# [What is being asked]
From the line that contains "discount: none -> 12% = 288.55" to the last line of the records below, copy everything exactly, both ends included.

# [Exercise inputs]
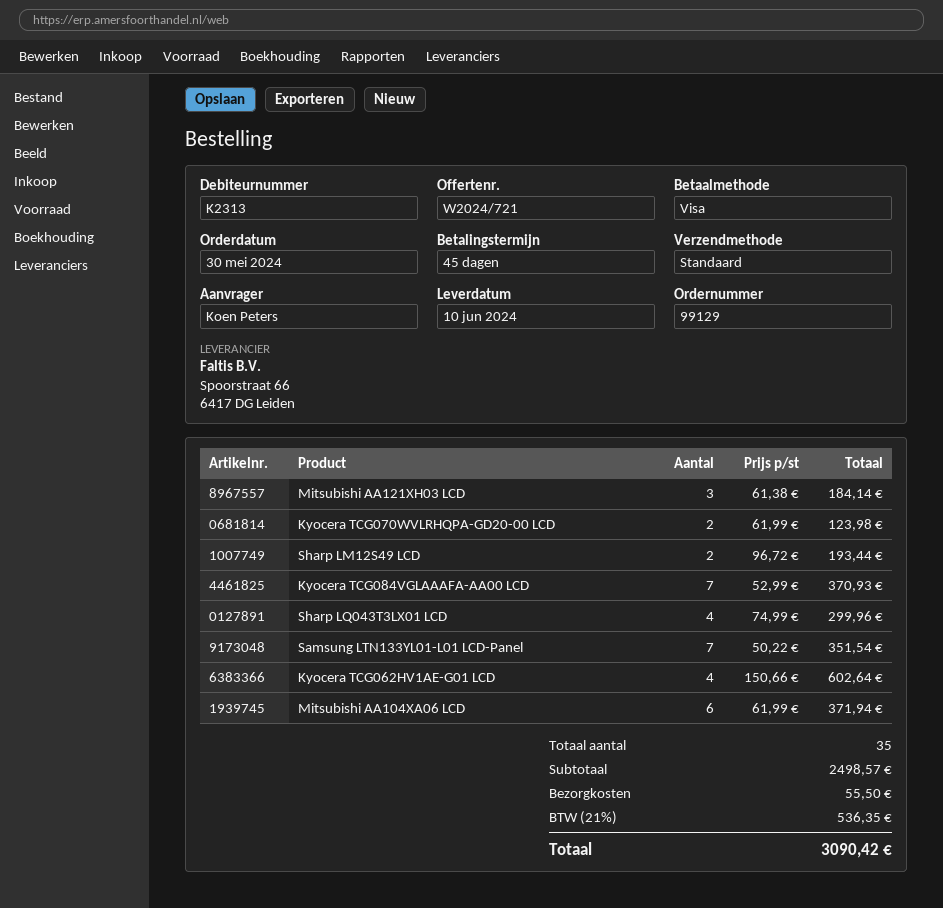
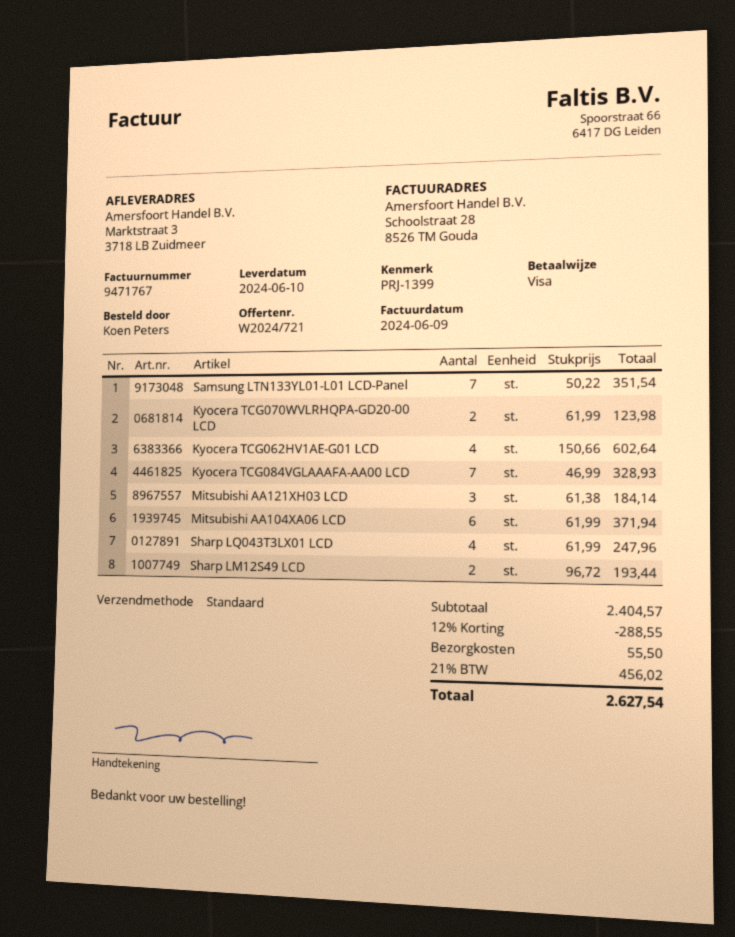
Kyocera TCG084VGLAAAFA-AA00 LCD: 7 x 52.99 = 370.93 -> 7 x 46.99 = 328.93
Sharp LQ043T3LX01 LCD: 4 x 74.99 = 299.96 -> 4 x 61.99 = 247.96
subtotal: 2498.57 -> 2404.57
discount: none -> 12% = 288.55
tax: 21% = 536.35 -> 21% = 456.02
total: 3090.42 -> 2627.54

# [Your solution]
discount: none -> 12% = 288.55
tax: 21% = 536.35 -> 21% = 456.02
total: 3090.42 -> 2627.54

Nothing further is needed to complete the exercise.